- Flag of Australia
- IOC code: AUS
- NOC: Australian Olympic Committee
- Website: www.olympics.com.au

in Dakar, Senegal October 31, 2026 – November 13, 2026
- Competitors: 27 in 16 sports
- Medals: Gold 0 Silver 0 Bronze 0 Total 0

Summer Youth Olympics appearances
- 2010; 2014; 2018; 2026;

= Australia at the 2026 Summer Youth Olympics =

Australia is scheduled to compete at the 2026 Summer Youth Olympics in Dakar, Senegal from October 31 to November 13, 2026. This will mark Australia's fourth appearance at the Youth Olympics, after making its debut in 2010.

==Competitors==
The following is the list of number of competitors participating at the Games per sport/discipline.

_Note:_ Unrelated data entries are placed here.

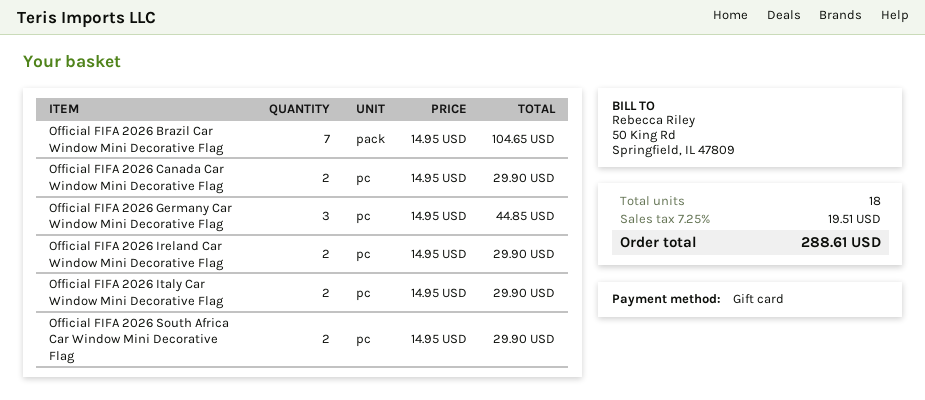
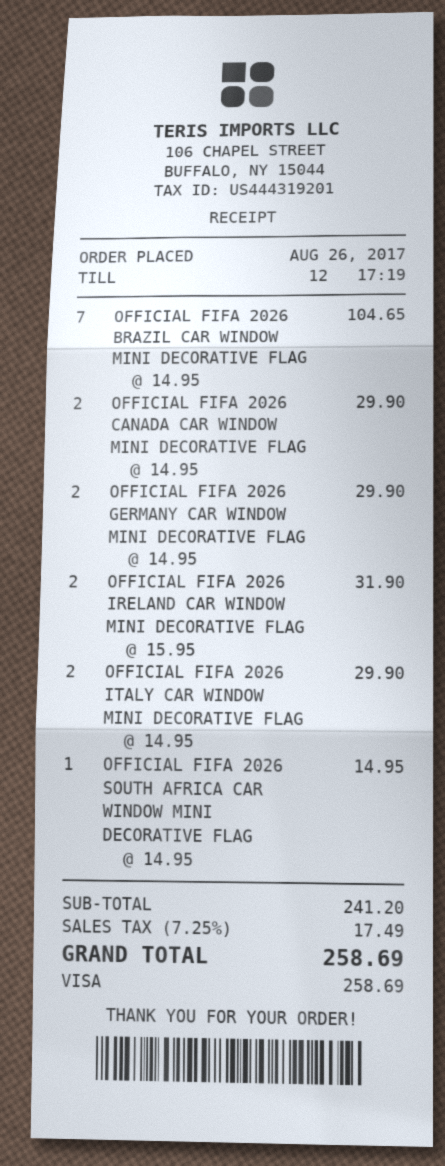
payment method: gift card -> Visa
Official FIFA 2026 Germany Car Window Mini Decorative Flag: 3 x 14.95 = 44.85 -> 2 x 14.95 = 29.90
Official FIFA 2026 Ireland Car Window Mini Decorative Flag: 2 x 14.95 = 29.90 -> 2 x 15.95 = 31.90
Official FIFA 2026 South Africa Car Window Mini Decorative Flag: 2 x 14.95 = 29.90 -> 1 x 14.95 = 14.95
tax: 7.25% = 19.51 -> 7.25% = 17.49
total: 288.61 -> 258.69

| Sport | Men | Women | Total |
|---|---|---|---|
| Archery | 1 | 1 | 2 |
| Artistic gymnastics | 3 | 3 | 6 |
| Badminton | TBA | TBA | TBA |
| Beach volleyball | TBA | TBA | TBA |
| Boxing | 1 | 2 | 3 |
| Coastal rowing | TBA | TBA | TBA |
| Equestrian | 0 | 1 | 1 |
| Fencing | 0 | 1 | 1 |
| Judo | TBA | TBA | TBA |
| Road cycling | 1 | 1 | 2 |
| Rugby sevens | 0 | 7 | 7 |
| Sailing | 1 | 1 | 2 |
| Skateboarding | TBA | TBA | TBA |
| Table tennis | 1 | 1 | 2 |
| Taekwondo | TBA | TBA | TBA |
| Triathlon | 0 | 1 | 1 |
| Total | 8 | 19 | 27 |

==Archery==

Australia entered two archers, one of each gender.